## Task input
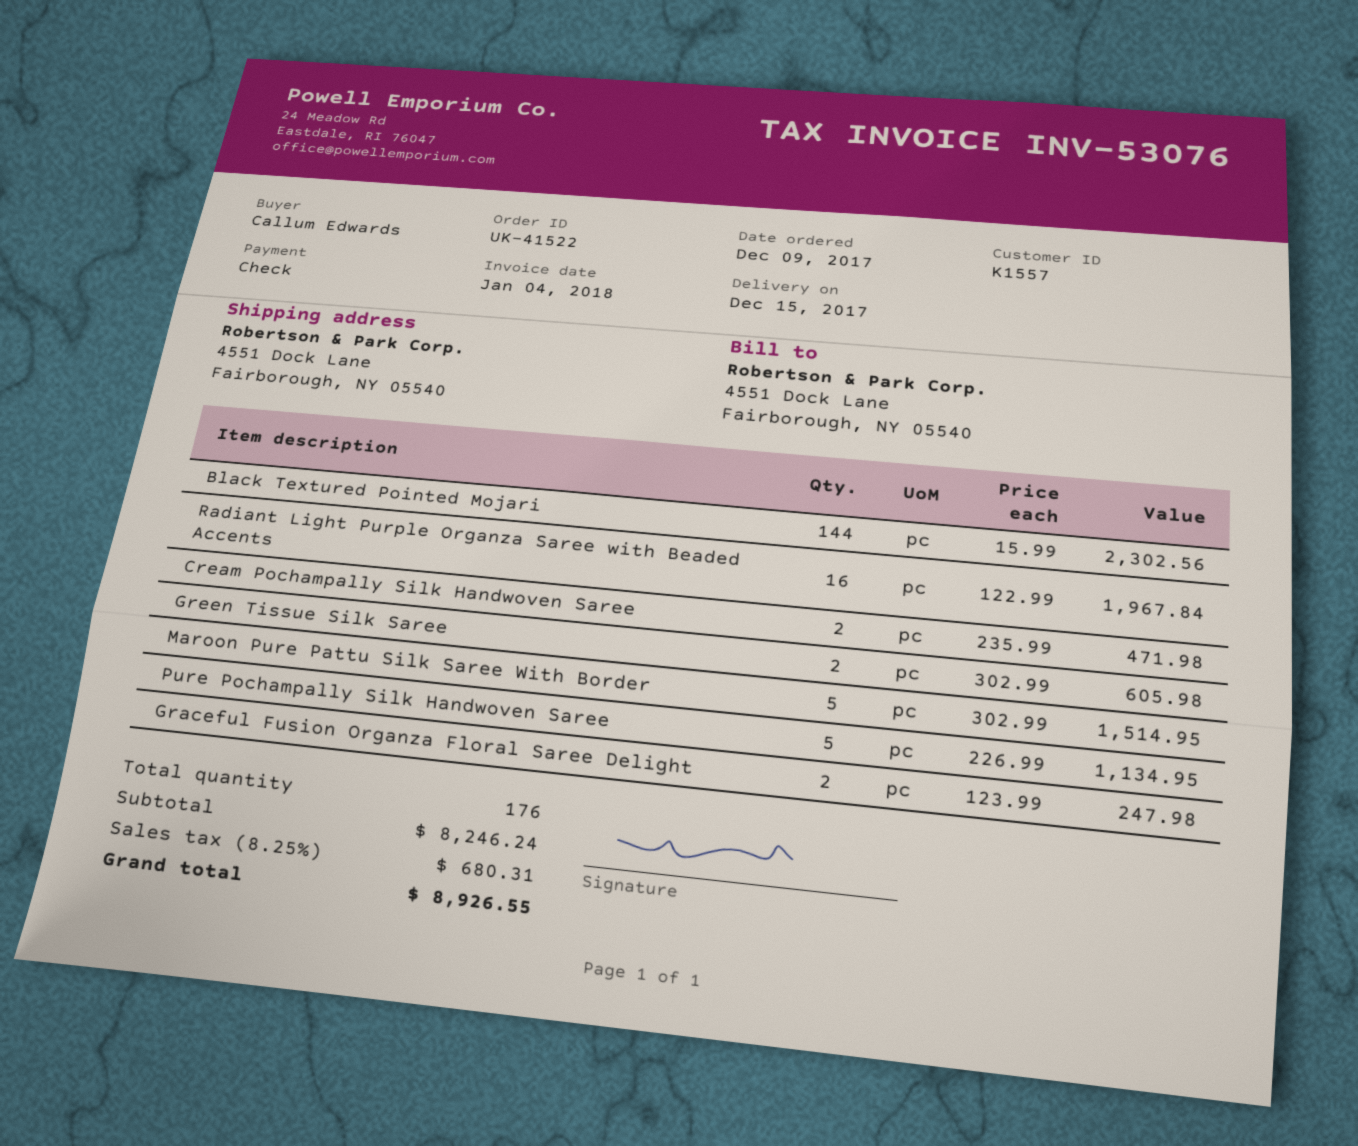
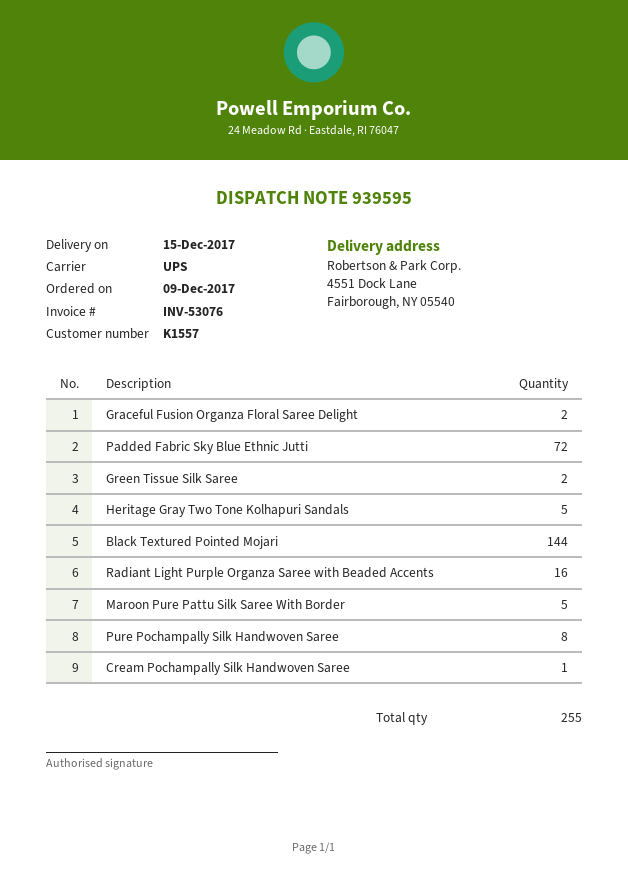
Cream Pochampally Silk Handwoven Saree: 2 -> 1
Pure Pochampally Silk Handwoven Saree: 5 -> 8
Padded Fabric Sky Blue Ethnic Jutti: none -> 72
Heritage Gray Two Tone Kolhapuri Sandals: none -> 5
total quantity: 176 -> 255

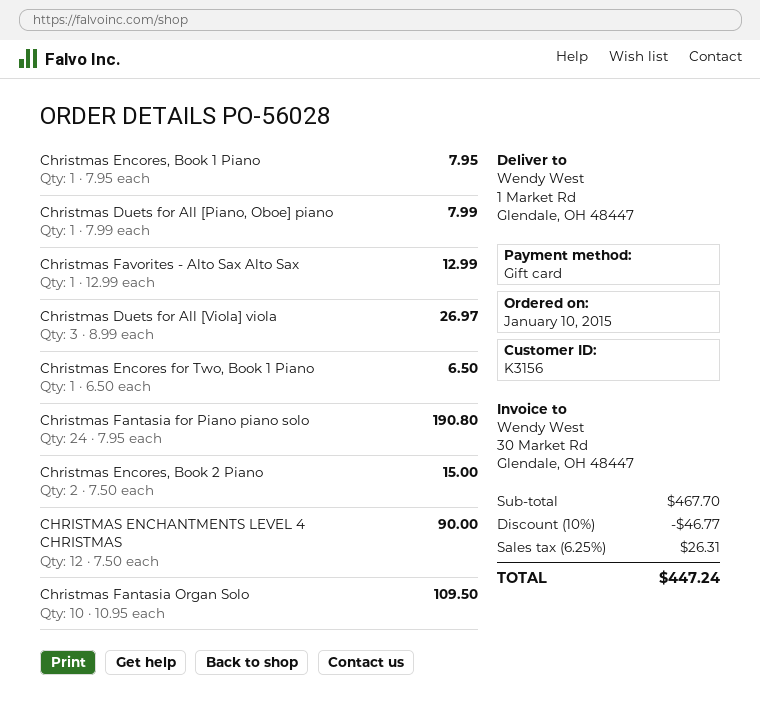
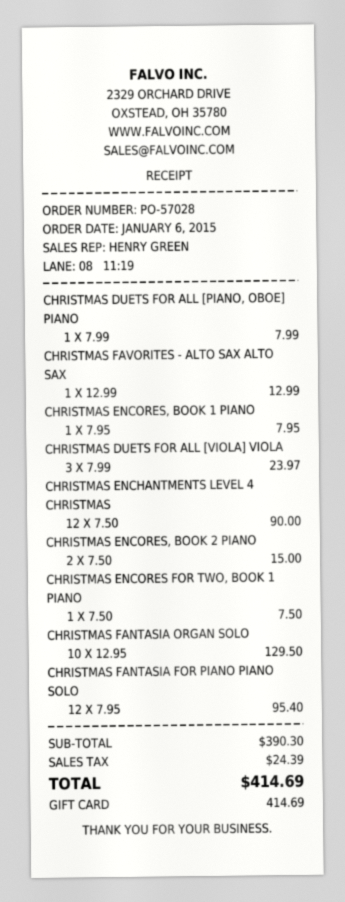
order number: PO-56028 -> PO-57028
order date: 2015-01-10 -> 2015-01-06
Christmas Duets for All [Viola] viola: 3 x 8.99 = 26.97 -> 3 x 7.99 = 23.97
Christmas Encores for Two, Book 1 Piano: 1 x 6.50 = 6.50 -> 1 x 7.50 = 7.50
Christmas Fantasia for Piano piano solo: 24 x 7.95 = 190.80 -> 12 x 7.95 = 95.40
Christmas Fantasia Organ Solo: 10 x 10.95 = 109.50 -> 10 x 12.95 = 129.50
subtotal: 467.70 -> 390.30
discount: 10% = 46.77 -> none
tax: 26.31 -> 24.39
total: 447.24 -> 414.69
...
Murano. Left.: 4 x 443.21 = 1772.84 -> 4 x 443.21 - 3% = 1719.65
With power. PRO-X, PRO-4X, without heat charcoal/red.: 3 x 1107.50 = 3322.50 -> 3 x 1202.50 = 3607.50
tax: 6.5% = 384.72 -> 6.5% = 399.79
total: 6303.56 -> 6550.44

## Exercise prompt
Every line of the listing above that includes "order" should be copied out.

## Response box
order number: PO-56028 -> PO-57028
order date: 2015-01-10 -> 2015-01-06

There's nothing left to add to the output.